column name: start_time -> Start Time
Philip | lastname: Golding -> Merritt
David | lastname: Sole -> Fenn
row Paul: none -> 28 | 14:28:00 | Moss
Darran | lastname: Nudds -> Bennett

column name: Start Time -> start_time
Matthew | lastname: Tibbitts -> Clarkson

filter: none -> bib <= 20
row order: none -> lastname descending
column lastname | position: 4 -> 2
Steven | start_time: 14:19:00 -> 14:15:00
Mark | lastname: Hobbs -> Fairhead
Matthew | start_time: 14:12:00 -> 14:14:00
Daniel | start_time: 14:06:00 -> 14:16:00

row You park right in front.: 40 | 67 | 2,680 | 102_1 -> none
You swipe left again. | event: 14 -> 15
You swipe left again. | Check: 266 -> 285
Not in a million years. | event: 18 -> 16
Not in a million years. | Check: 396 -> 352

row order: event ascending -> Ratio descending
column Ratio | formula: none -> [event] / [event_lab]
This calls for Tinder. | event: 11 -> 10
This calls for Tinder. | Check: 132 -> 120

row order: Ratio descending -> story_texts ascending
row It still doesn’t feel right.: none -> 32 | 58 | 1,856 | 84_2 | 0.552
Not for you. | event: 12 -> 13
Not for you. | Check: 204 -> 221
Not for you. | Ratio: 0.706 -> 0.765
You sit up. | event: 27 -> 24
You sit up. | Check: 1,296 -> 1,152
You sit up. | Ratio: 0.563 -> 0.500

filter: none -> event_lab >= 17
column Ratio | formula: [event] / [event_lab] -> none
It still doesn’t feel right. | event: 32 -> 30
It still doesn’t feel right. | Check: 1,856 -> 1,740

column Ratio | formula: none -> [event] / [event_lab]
☆ ☆ ☆ ☆ ☆ ☆ ☆
**Task item**
Every record above needs to be returned in full, exactly.

**Your solution**
column name: start_time -> Start Time
Philip | lastname: Golding -> Merritt
David | lastname: Sole -> Fenn
row Paul: none -> 28 | 14:28:00 | Moss
Darran | lastname: Nudds -> Bennett

column name: Start Time -> start_time
Matthew | lastname: Tibbitts -> Clarkson

filter: none -> bib <= 20
row order: none -> lastname descending
column lastname | position: 4 -> 2
Steven | start_time: 14:19:00 -> 14:15:00
Mark | lastname: Hobbs -> Fairhead
Matthew | start_time: 14:12:00 -> 14:14:00
Daniel | start_time: 14:06:00 -> 14:16:00

row You park right in front.: 40 | 67 | 2,680 | 102_1 -> none
You swipe left again. | event: 14 -> 15
You swipe left again. | Check: 266 -> 285
Not in a million years. | event: 18 -> 16
Not in a million years. | Check: 396 -> 352

row order: event ascending -> Ratio descending
column Ratio | formula: none -> [event] / [event_lab]
This calls for Tinder. | event: 11 -> 10
This calls for Tinder. | Check: 132 -> 120

row order: Ratio descending -> story_texts ascending
row It still doesn’t feel right.: none -> 32 | 58 | 1,856 | 84_2 | 0.552
Not for you. | event: 12 -> 13
Not for you. | Check: 204 -> 221
Not for you. | Ratio: 0.706 -> 0.765
You sit up. | event: 27 -> 24
You sit up. | Check: 1,296 -> 1,152
You sit up. | Ratio: 0.563 -> 0.500

filter: none -> event_lab >= 17
column Ratio | formula: [event] / [event_lab] -> none
It still doesn’t feel right. | event: 32 -> 30
It still doesn’t feel right. | Check: 1,856 -> 1,740

column Ratio | formula: none -> [event] / [event_lab]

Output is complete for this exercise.